What has your fertility looked like in the last month or so? Granular or sprays? Any micronutrients? This will help get you on track.


----------



## cldrunner (May 14, 2019)

@Jbird95 check your roots in those areas. I'm thinking early signs of TARR/Bermuda decline. Roots would be darker and easier to pull out.


----------



## Greendoc (Mar 24, 2018)

His lawn type is Zoysia. I am not sure if TARR gets Zoysia. Know that Pythium, Rhizoctonia and Nematodes do get Zoysia. Basics first are sun, water, NPK and micronutrients, then start looking for pathogenic causes. For me, random yellow patches in a Zoysia lawn that has sun, water, and nutrients in order is alarming to say the least. Last time I saw yellow patches in Zoysia, that was a lawn affected by Nematodes.


----------



## Jbird95 (Jun 24, 2020)

@Greendoc 
I have Zoysia in back, the area that is declining is U3 bermuda in front. Sorry for the confusion


----------



## cldrunner (May 14, 2019)

@Greendoc I agree. It sure seems odd. In Texas TARR was mostly contained to St. Augustine but in recent years has really shifted into bermuda and Zoysia lawns. Here is an article from Neil Sperry who is a local author and radio host.

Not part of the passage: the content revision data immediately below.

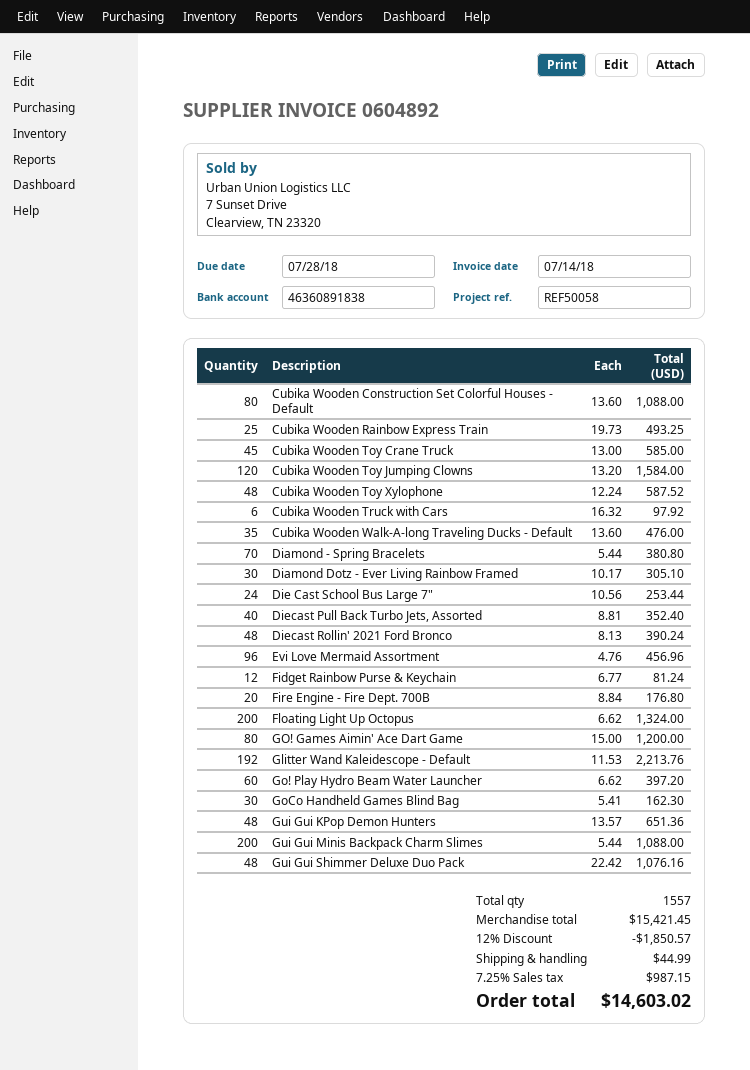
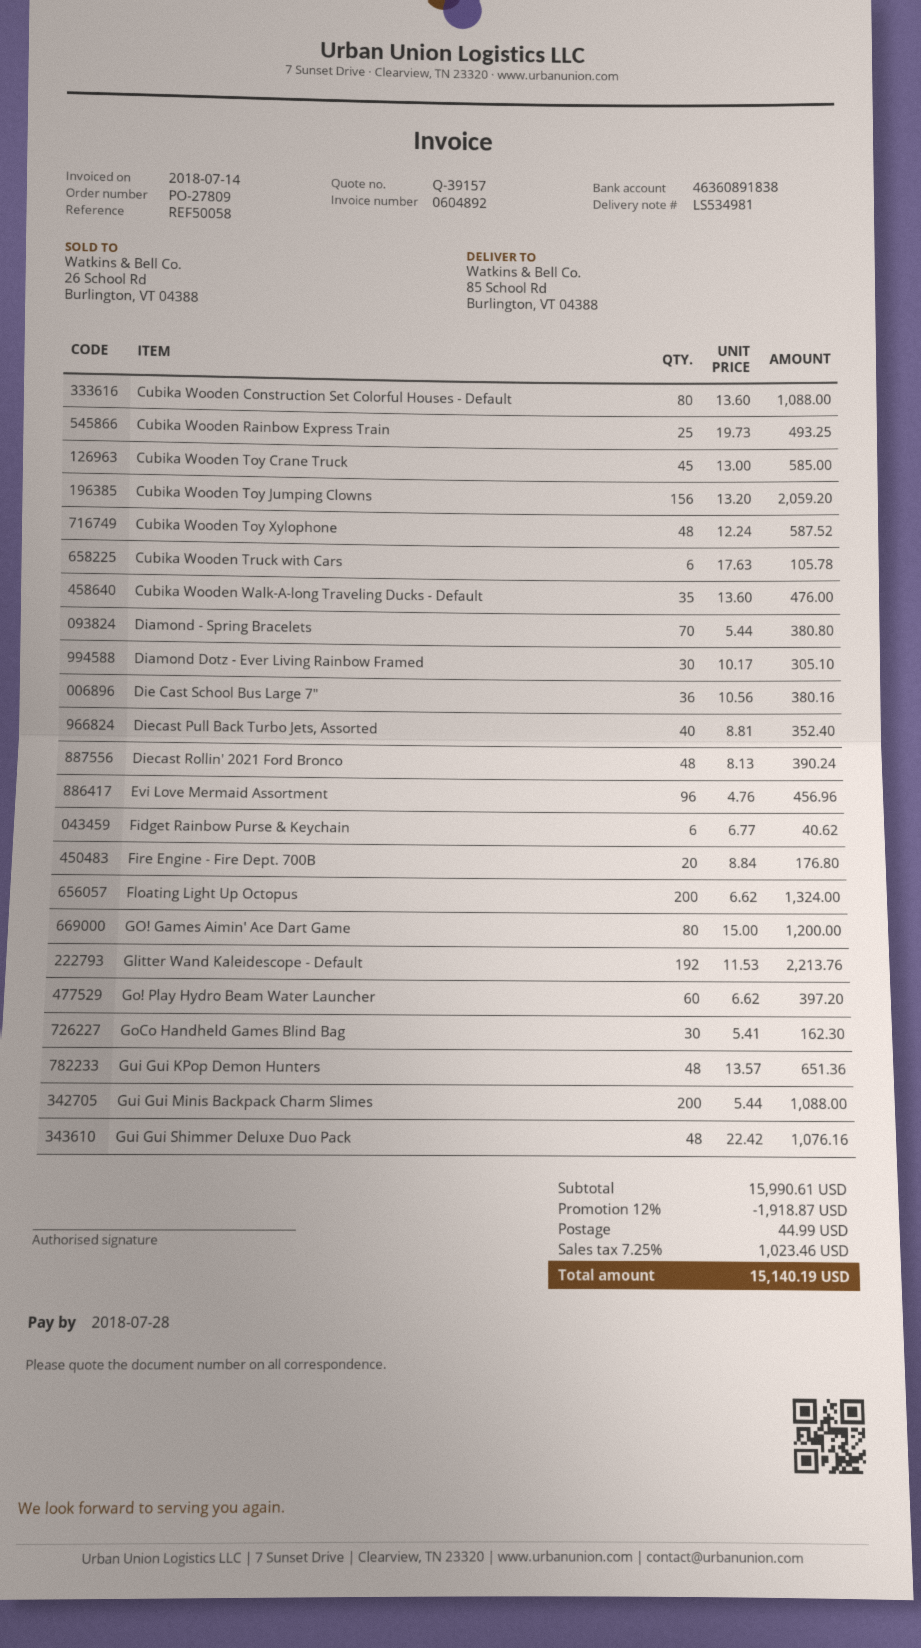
Cubika Wooden Toy Jumping Clowns: 120 x 13.20 = 1584.00 -> 156 x 13.20 = 2059.20
Cubika Wooden Truck with Cars: 6 x 16.32 = 97.92 -> 6 x 17.63 = 105.78
Die Cast School Bus Large 7": 24 x 10.56 = 253.44 -> 36 x 10.56 = 380.16
Fidget Rainbow Purse & Keychain: 12 x 6.77 = 81.24 -> 6 x 6.77 = 40.62
subtotal: 15421.45 -> 15990.61
discount: 12% = 1850.57 -> 12% = 1918.87
tax: 7.25% = 987.15 -> 7.25% = 1023.46
total: 14603.02 -> 15140.19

https://www.expressnews.com/lifestyle/home-garden/article/Neil-Sperry-Clueless-lawn-caretaker-scalps-15279098.php

In addition Texas A&M University wrote this:

Take-all root rot is a serious disease caused by the soil- borne fungus Gaeumanno- myces graminis var. graminis. Take-all root rot causes brown, dead areas to develop in turfgrass. The disease was first described in Texas in 1991 on St. Augustinegrass. Since then, it has been confirmed on bermudagrass (where it is often called bermuda- grass decline), zoysiagrass and centi- pedegrass.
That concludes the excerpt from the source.